[Before-and-after change records]

· · ·

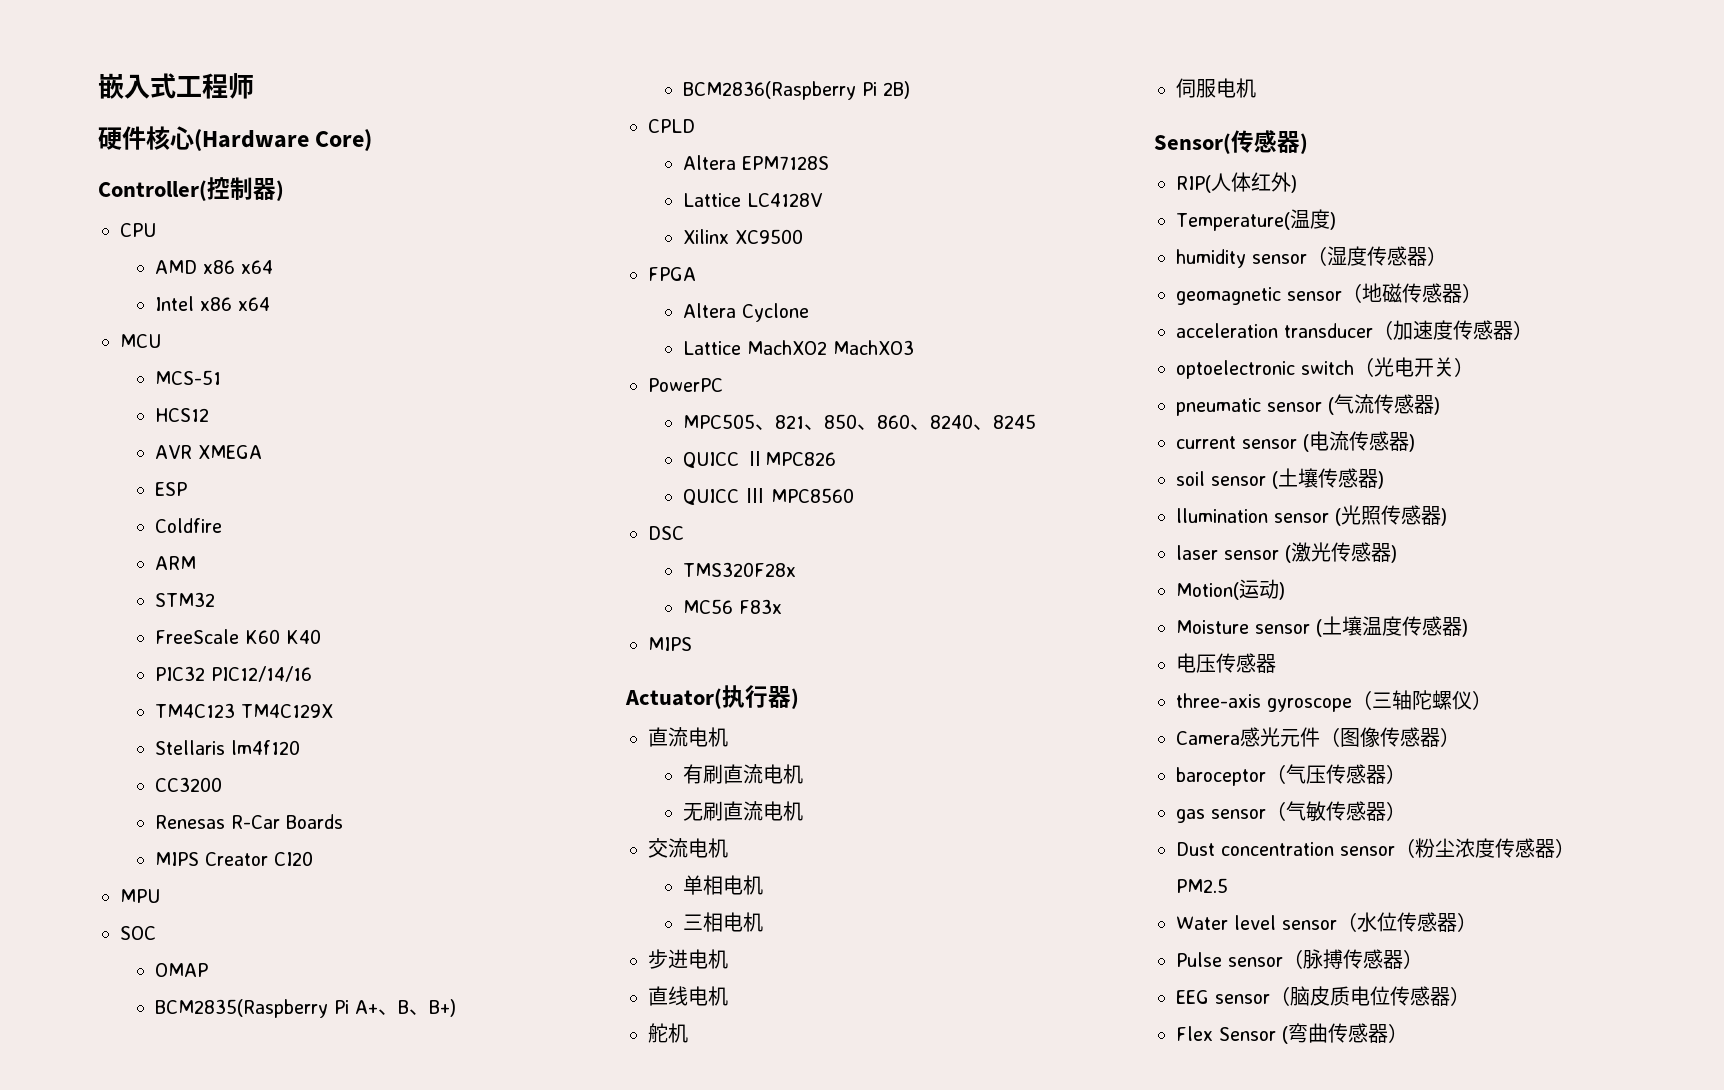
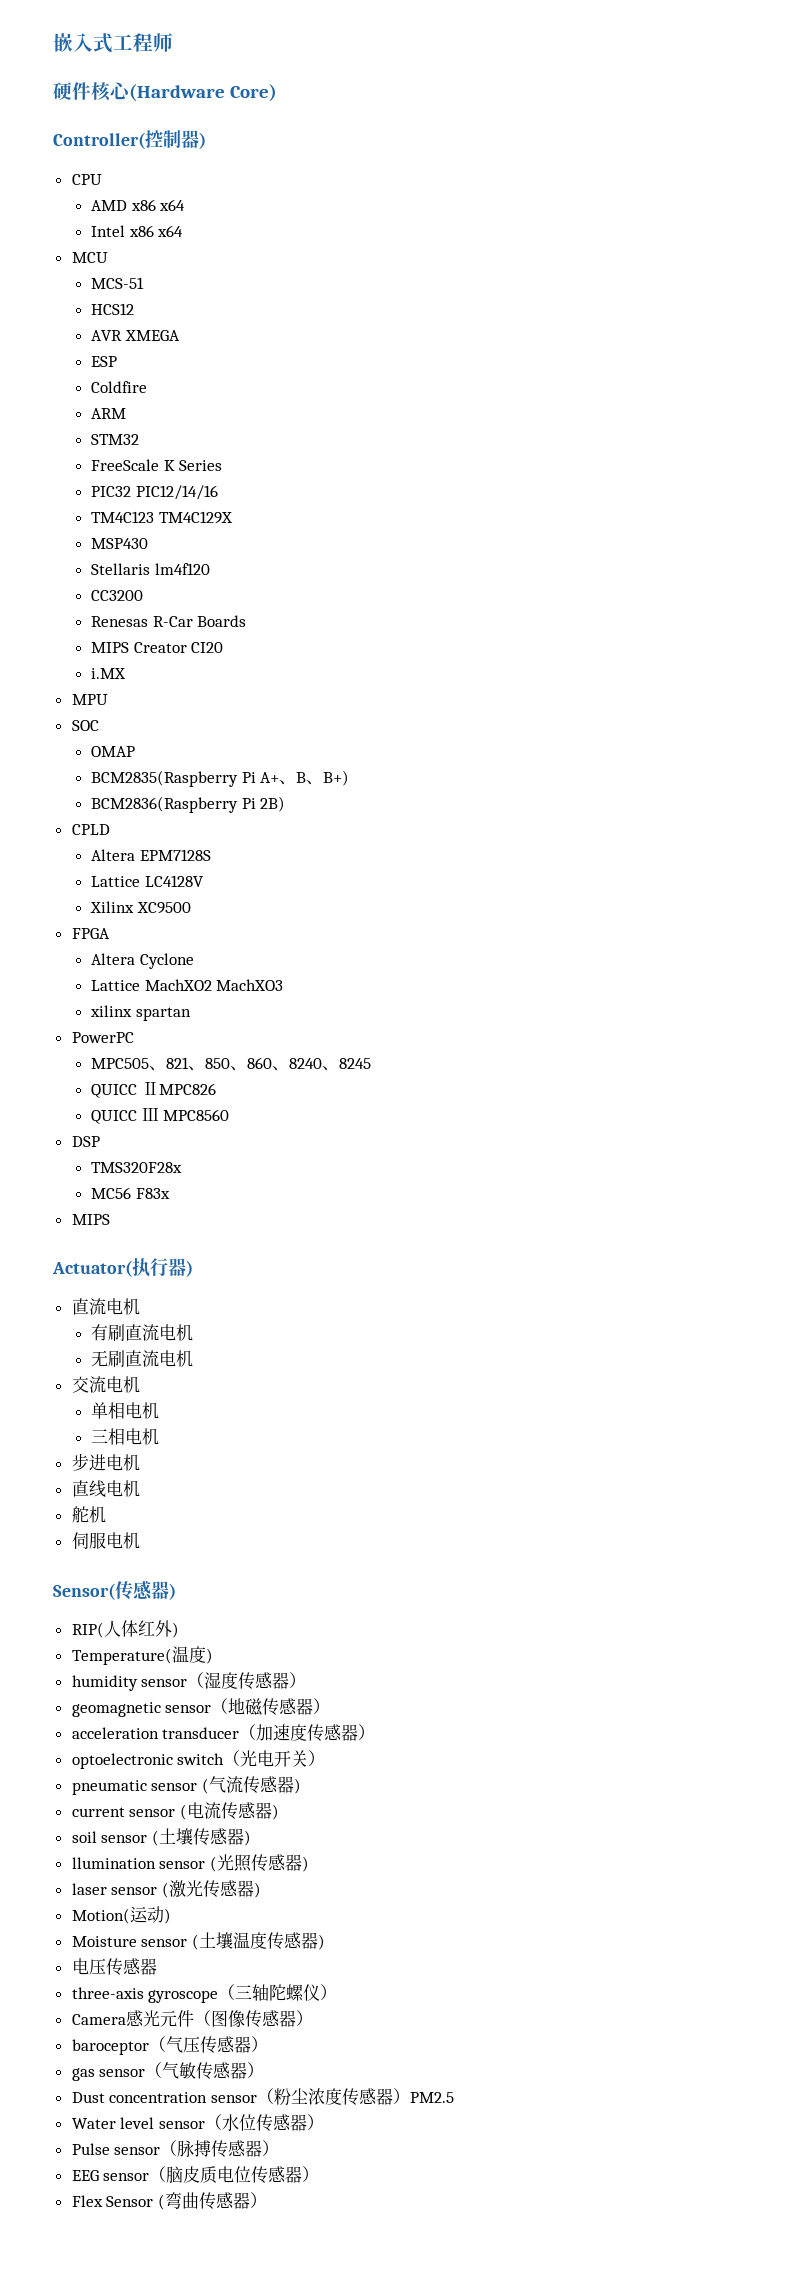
[244,629,321,644] K60 K40 -> [163,460,223,471] K Series
(333, 711) none -> [91,538,149,549] // MSP430
(313, 858) none -> [91,668,127,679] // i.MX
(914, 347) none -> [90,1005,191,1021] // xilinx spartan
[648,526,684,540] DSC -> [71,1136,100,1147] DSP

· · ·

Lines in the records above that carry the word "none" are to be located and copied.

> _ANSWER TO THIS PROBLEM_:
(333, 711) none -> [91,538,149,549] // MSP430
(313, 858) none -> [91,668,127,679] // i.MX
(914, 347) none -> [90,1005,191,1021] // xilinx spartan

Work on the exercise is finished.